Ainsi, dans ce tome 9 (qui n'en porte pas le numéro, la faute au fait que ce soit une édition France Loisirs) voit l'univers de Gaston déjà en place. Il est donc très difficile de débuter par ce cas Lagaffe. Cependant, je connaissais le personnage, étant moi-même un lecteur de cette BD dans ma jeunesse. Je savais qu'il avait une vieille auto ne fonctionnant pas correctement, et dont l'additif inventé par Gaston sera l'introduction en plusieurs planches de ce tome.
Je connaissais aussi la très belle et débordée mademoiselle Jeanne. Rare personnage féminin récurent de la BD, elle est amoureuse de Gaston, voyant en lui sa bonté avant sa paresse. J'avoue que, petit, j'étais aussi un peu amoureux de Jeanne, qui semblait subir les foudres de tous les supérieurs, contrainte de faire plusieurs choses à la fois. Ici aussi ce sera le cas à travers un gag assez sexiste, dans lequel elle perdra sa robe, la faute à Gaston et son cactus.
D'ailleurs, il est vital de bien replacer le contexte de la bande dessinée. Nous sommes en 1971, du coup se moquer de l'accent de gens originaire d'Afrique n'est pas gênant. Aujourd'hui, ça m'a fait bondir. Il y a aussi un léger côté sexiste dans ce tome, vu comment les "hommes" mettent la pression à Jeanne, contrainte de se démener sans que ses derniers ne l'aident. Hormis ces points qui ne passent plus aujourd'hui (et heureusement que ces points sont désormais inadmissibles), je reconnais que c'est toujours efficace.
Entre le fait que Gaston aime les animaux, il n'y a qu'à voir sa réaction quand il emmène un Dindon et que Prunelle veut le manger, qu'il invente des choses marrantes, mais vouées à l'échec, et qu'au final il possède son propre caractère (combien de fois dit-il "sot!" à son supérieur), le personnage est attachant. Prunelle, dans son rôle de personnage qui enrage devant les âneries de Gaston est hilarant lui aussi. On s'attache à tout le monde, et on prend même un malin plaisir à voir De Mesmaeker se faire humilier. L'homme d'affaire, au gros bide, en costard cravate, est une sorte de représentation de ces personnes que l'on ne peut pas apprécier. Ou difficilement du moins.

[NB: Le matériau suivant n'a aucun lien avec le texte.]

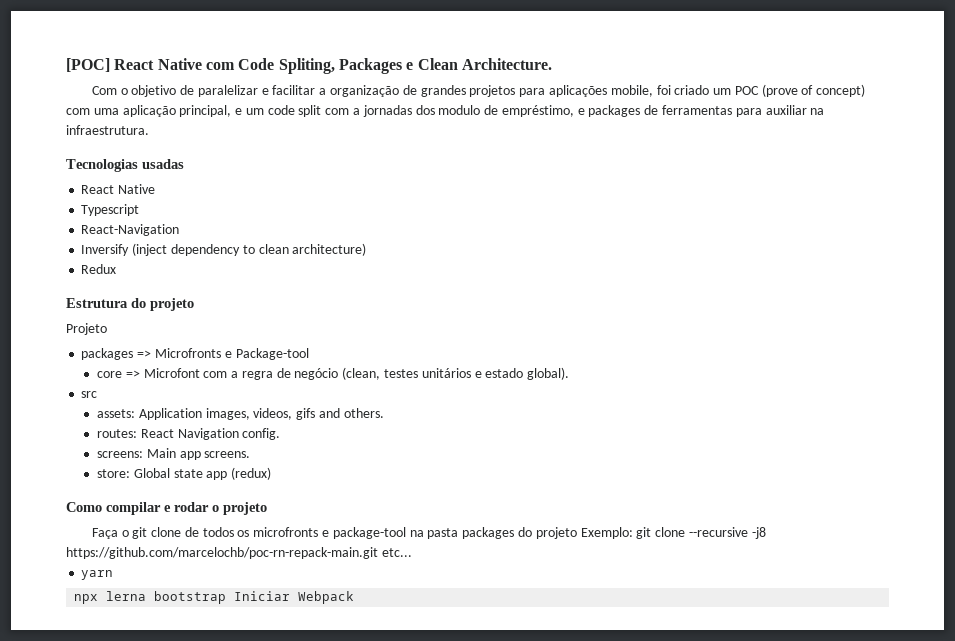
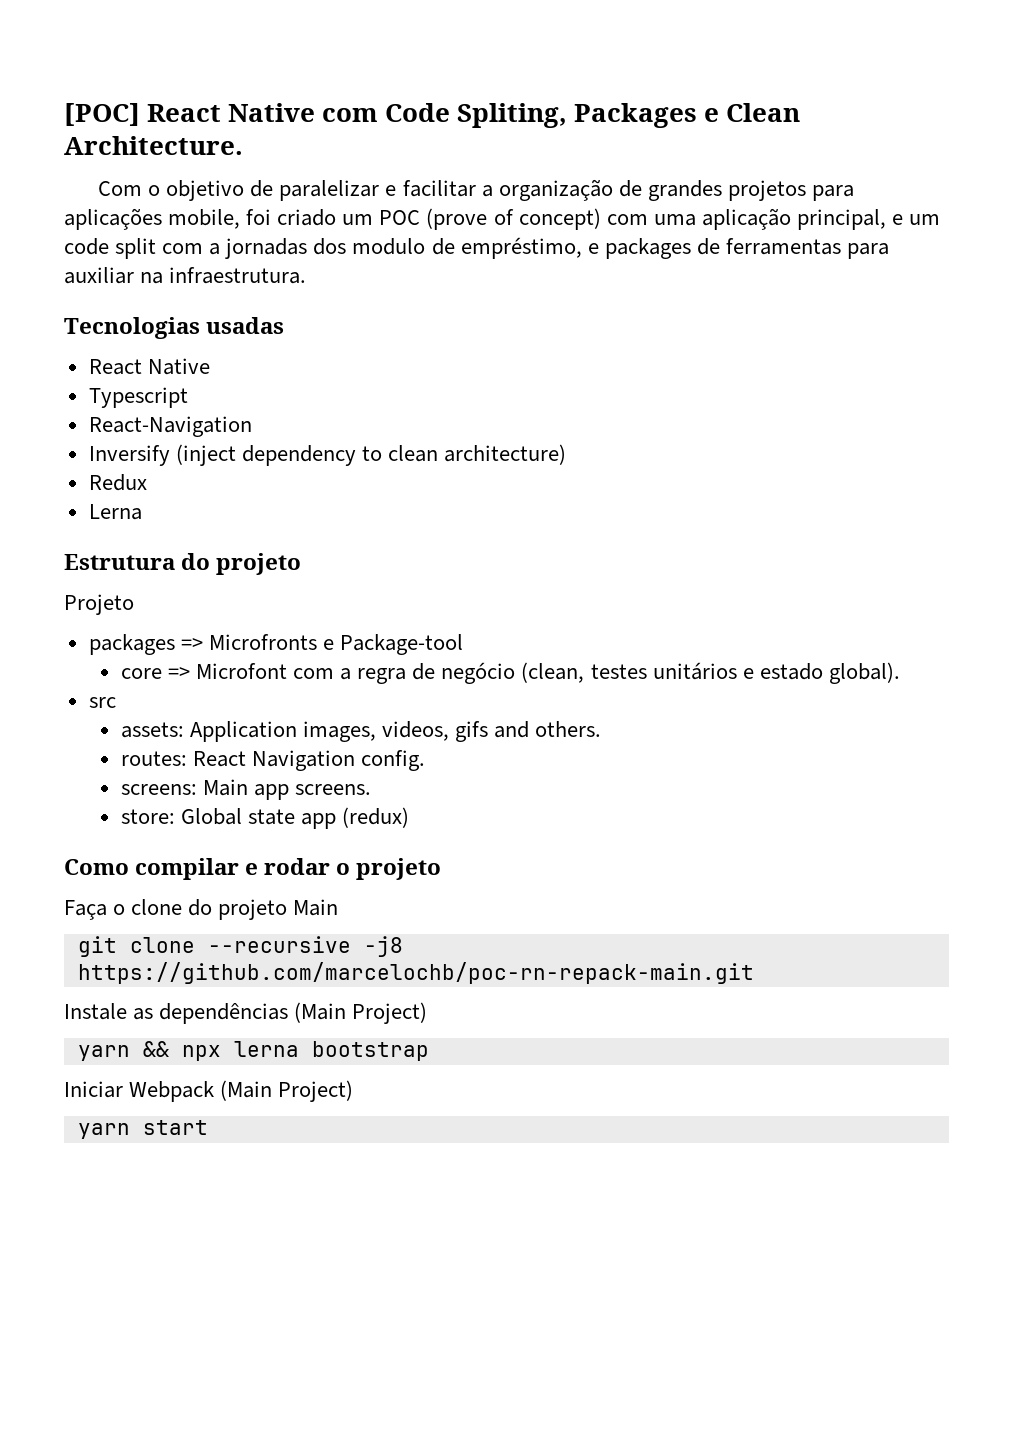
+ Lerna
- Faça o git clone de todos os microfronts e package-tool na pasta packages do projeto Exemplo: git clone --recursive -j8 https://github.com/marcelochb/poc-rn-repack-main.git etc...
- yarn
- npx lerna bootstrap Iniciar Webpack
+ Faça o clone do projeto Main
+ git clone --recursive -j8 https://github.com/marcelochb/poc-rn-repack-main.git
+ Instale as dependências (Main Project)
+ yarn && npx lerna bootstrap
+ Iniciar Webpack (Main Project)
+ yarn start

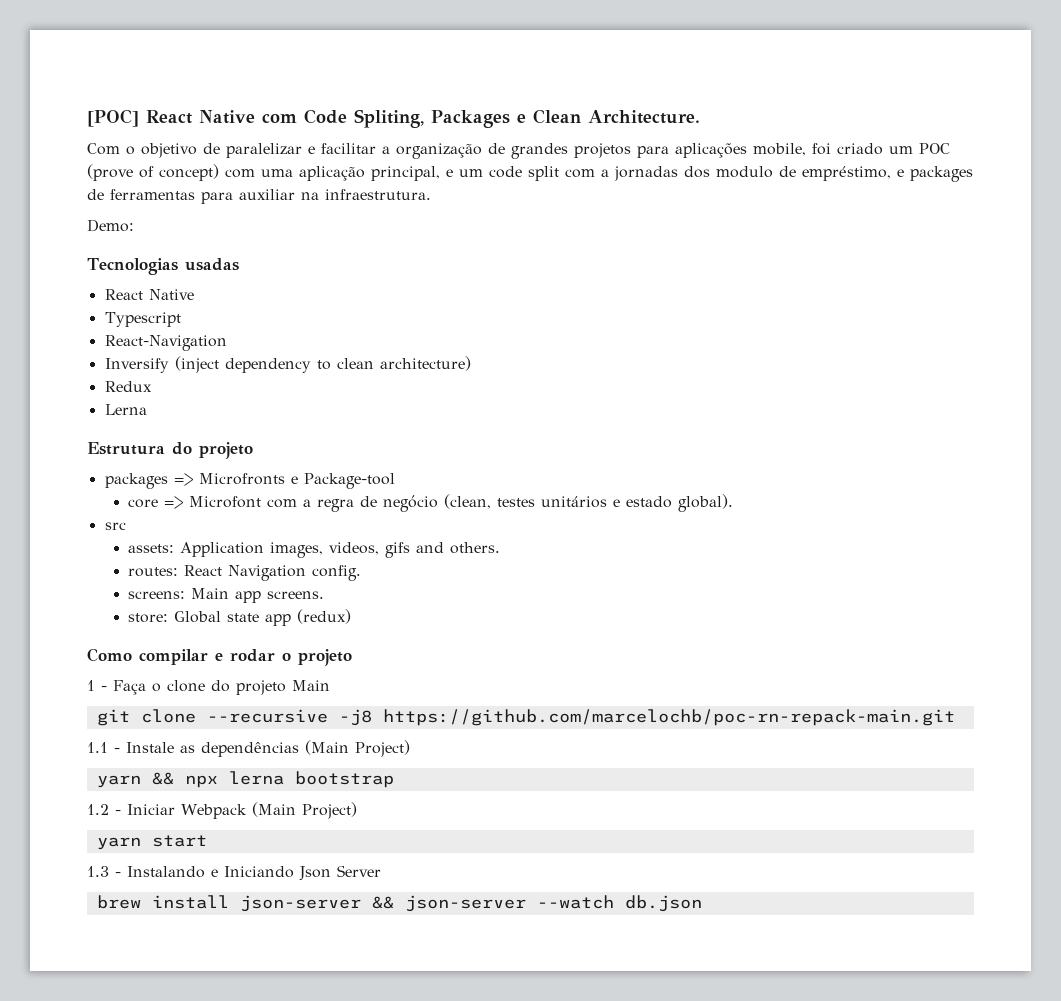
+ Demo:
- Projeto
- Faça o clone do projeto Main
+ 1 - Faça o clone do projeto Main
- Instale as dependências (Main Project)
+ 1.1 - Instale as dependências (Main Project)
- Iniciar Webpack (Main Project)
+ 1.2 - Iniciar Webpack (Main Project)
+ 1.3 - Instalando e Iniciando Json Server
+ brew install json-server && json-server --watch db.json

Du coup voir Gaston faire échouer ceci est systématiquement drôle.
Finalement, alors que j'ai cru acheter une sorte de "meilleur de", je me retrouve avec un tome canonique de la série, et j'avoue que j'ai bien envie d'en suivre plus. Dans la fin des années 80, quand tu as moins de 10 ans, c'est forcément drôle, mais je n'aurais pas cru qu'en tant qu'adulte ça fonctionnerait aussi. C'est pourtant le cas. Oui, les automobiles sont anciennes, il y a une idée de la société blanche et patriarcale choquante de nos jours, mais si on arrive à passer outre cela, on se retrouve face à une BD aux gags efficaces. J'ai vraiment bien aimé, et je pense que je vais tâcher de faire l'intégrale au fur et à mesure. Je vous conseille cependant d'en lire quelques passages de différents tomes (en bibliothèque par exemple), histoire de vous faire une idée, car ça peut ne pas plaire à toutes et tous. Moi j'aime bien.
@+
P.S. : J'ai aussi, par mon passé de lecteur de Roba, bien aimé l'allusion au créateur de "Boule & Bill".